Basically every time AI tries to create its own thing, it's incrementally shittier than whatever it trained on. As more and more AI - produced content floods the internet, it's increasingly training on AI - generated material. The effect is analogous to scanning and printing the same document over and over again, where it ultimately becomes a blurry mess. AI cannot create on its own, it can only modify pre-existing human work.
The article's main solution is to keep some kind of master backup of work labelled as existing before the rise of LLMs, but isn't optimistic of this actually happening. I'm wondering if in a few years the "write TV script" button on chatGPT generates completely unworkable garbage, will studios stop trying to pretend it's a viable replacement for writing staff?

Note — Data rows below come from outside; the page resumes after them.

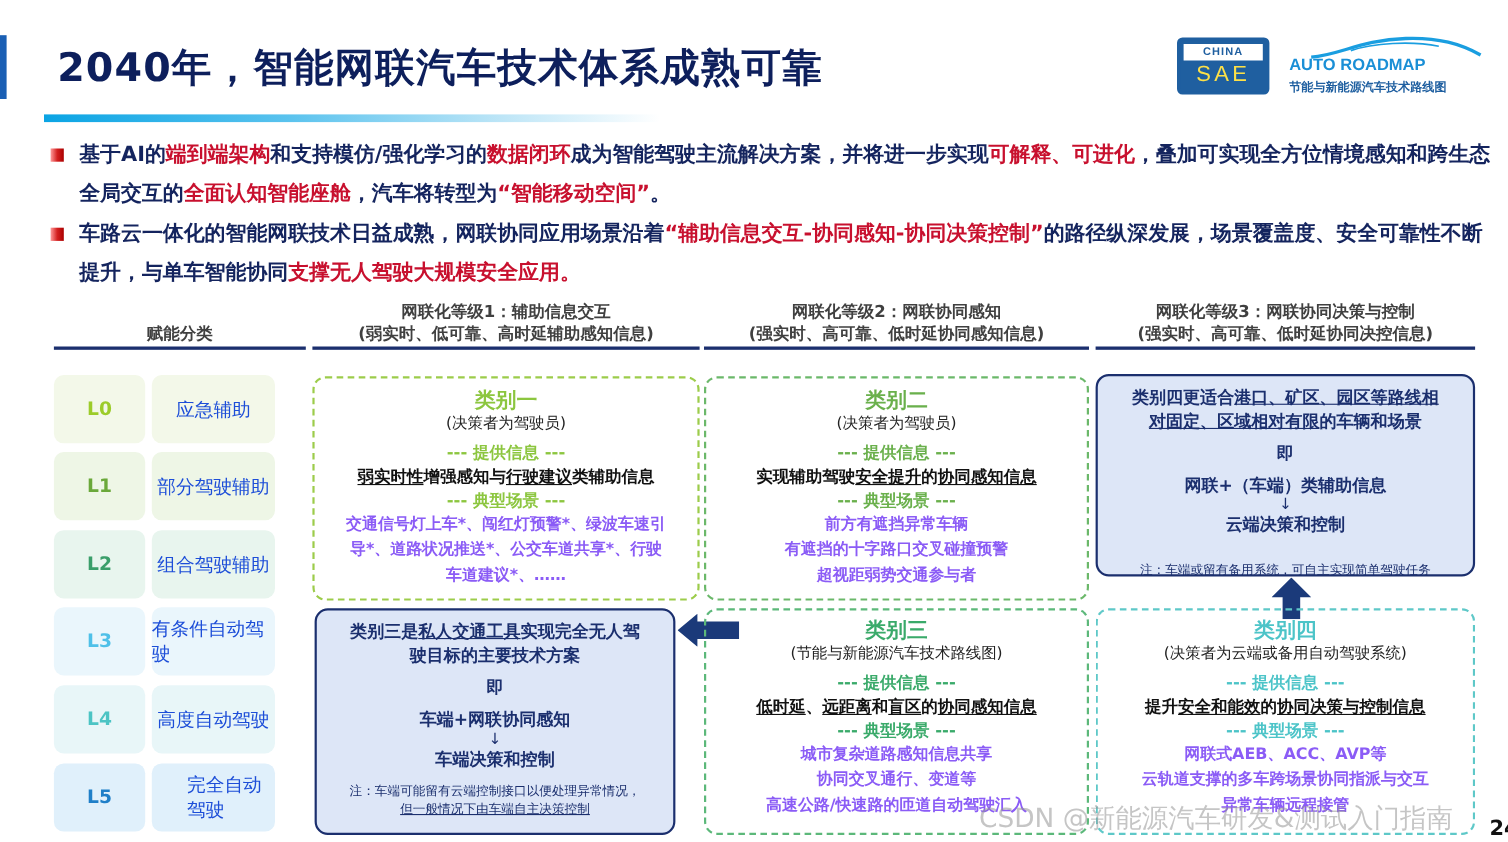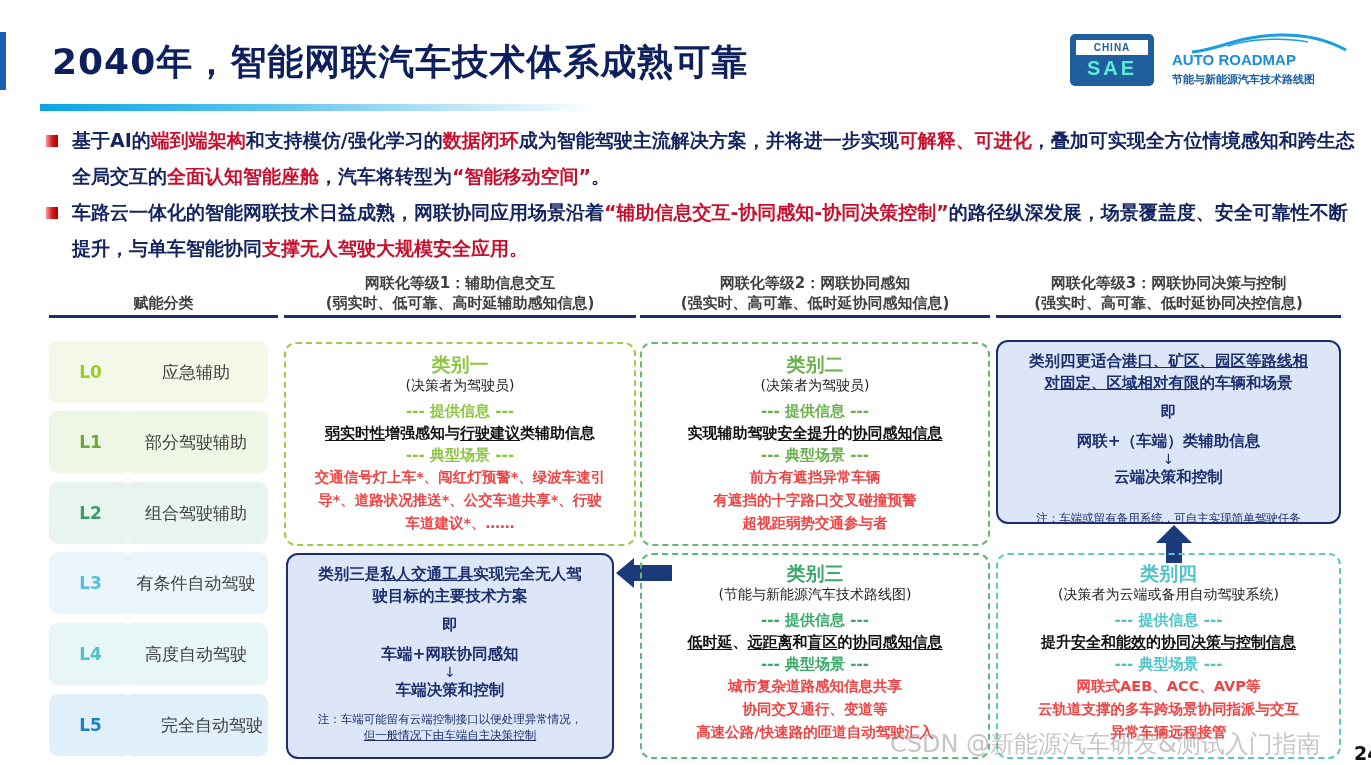--- a/index.html
+++ b/index.html
@@ -6,50 +6,50 @@
   html, body { width: 1371px; height: 765px; background: #ffffff; overflow: hidden; }
   body { font-family: "DejaVu Sans", "Liberation Sans", sans-serif; color: #111; position: relative; }
 
   .title-bar { position: absolute; left: 0; top: 32px; width: 6px; height: 58px; background: #1a5fb4; }
   .page-title { position: absolute; left: 52px; top: 38px; font-size: 36px; font-weight: bold; color: #0d1f5c; letter-spacing: 1px; }
   .title-underline { position: absolute; left: 40px; top: 104px; width: 560px; height: 7px;
      background: linear-gradient(90deg, #0aa4e4 0%, #5bc3ee 40%, #bfe6f7 75%, #ffffff 100%); }
 
   .logo-sae { position: absolute; left: 1070px; top: 34px; width: 84px; height: 52px; border: 3px solid #1f5fa0; border-radius: 5px; background: #1f5fa0; padding: 3px; }
   .logo-sae .china { background: #fff; color: #1f5fa0; font-size: 10px; font-weight: bold; text-align: center; height: 15px; line-height: 15px; font-family: "Liberation Sans", sans-serif; letter-spacing: 1px; }
-  .logo-sae .sae { color: #5eead4; font-size: 20px; font-weight: bold; text-align: center; line-height: 26px; font-family: "Liberation Sans", sans-serif; letter-spacing: 3px; }
+  .logo-sae .sae { color: #fde047; font-size: 20px; font-weight: normal; text-align: center; line-height: 26px; font-family: "Liberation Sans", sans-serif; letter-spacing: 3px; }
   .logo-road { position: absolute; left: 1168px; top: 32px; width: 180px; height: 60px; }
   .logo-road svg { position: absolute; left: 20px; top: 0; }
   .logo-road .road-text { position: absolute; left: 4px; top: 19px; font-size: 15px; font-weight: bold; color: #1a8fd6; font-family: "Liberation Sans", sans-serif; letter-spacing: 0px; }
   .logo-road .road-sub { position: absolute; left: 4px; top: 40px; font-size: 11px; color: #1f5fa0; font-weight: bold; }
 
   .bullets { position: absolute; left: 40px; top: 122px; width: 1325px; }
   .bullet { position: relative; padding-left: 32px; font-size: 19px; font-weight: bold; line-height: 36px; color: #14245e; }
   .bullet .sq { position: absolute; left: 6px; top: 13px; width: 12px; height: 12px;
     background: linear-gradient(90deg, #ff9a9a 0%, #d42020 50%, #a00 100%); }
   .red { color: #c8102e; }
 
   .hdr { position: absolute; top: 273px; text-align: center; font-size: 15px; font-weight: bold; color: #404040; line-height: 20px; border-bottom: 3px solid #1b2f6e; padding-bottom: 2px; }
 
   .lvl { position: absolute; border-radius: 9px; display: flex; align-items: center; justify-content: center; font-size: 17px; }
   .lvl-code { left: 49px; width: 83px; height: 62px; font-weight: bold; }
-  .lvl-name { left: 124px; width: 144px; height: 62px; color: #404040; }
+  .lvl-name { left: 138px; width: 112px; height: 62px; color: #1d4ed8; }
 
   .box { position: absolute; border-radius: 12px; text-align: center; }
   .dashed-green { border: 2px dashed #9ccc4a; }
   .dashed-green2 { border: 2px dashed #6bb86a; }
   .dashed-teal { border: 2px dashed #5ec8c8; }
   .solid-blue { border: 2px solid #1b2f6e; background: #dde6f7; }
 
   .cat-title { font-size: 19px; font-weight: bold; line-height: 24px; }
   .cat-sub { font-size: 14px; line-height: 18px; color: #222; }
   .sec { font-size: 15px; font-weight: bold; line-height: 22px; margin-top: 6px; }
   .info { font-size: 15px; font-weight: bold; line-height: 22px; color: #111; }
   .info u { text-decoration: underline; text-underline-offset: 2px; }
-  .scene { font-size: 14.5px; font-weight: bold; line-height: 23px; color: #ef4444; }
+  .scene { font-size: 14.5px; font-weight: bold; line-height: 23px; color: #8b5cf6; }
 
   .blue-main { font-size: 15.5px; font-weight: bold; color: #1b2f6e; line-height: 22px; }
   .blue-mid { font-size: 15.5px; font-weight: bold; color: #1b2f6e; line-height: 22px; }
   .blue-arrow-small { font-size: 14px; color: #1b2f6e; line-height: 14px; }
   .blue-note { font-size: 11.5px; color: #1b2f6e; line-height: 16px; }
 
   .watermark { position: absolute; left: 890px; top: 728px; font-size: 24px; color: rgba(150,150,150,0.55); white-space: nowrap; font-family: "DejaVu Sans", sans-serif; }
   .page-num { position: absolute; left: 1354px; top: 742px; font-size: 19px; font-weight: bold; color: #111; }
 </style>
 </head>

According to so many local bazingas around here, all the chatbots have to do is chatbot off of chatbotting to "achieve liftoff" and become a time-traveling divine being. :soypoint-1: :no-mouth-must-scream: :soypoint-2:
That's specifically for "copying" the training data from projects like Open AI. Or filtering it down to only parts of the data that you want.
It's different when you're compiling a new training dataset and now have to worry about a large portion of your input data being totally garbage and ruining the model.
And that "copying" process introduces tons of errors and bugs anyways so it's only good if you are building a hyper specific LLM, like one that is meant to emulate the style of one specific artist.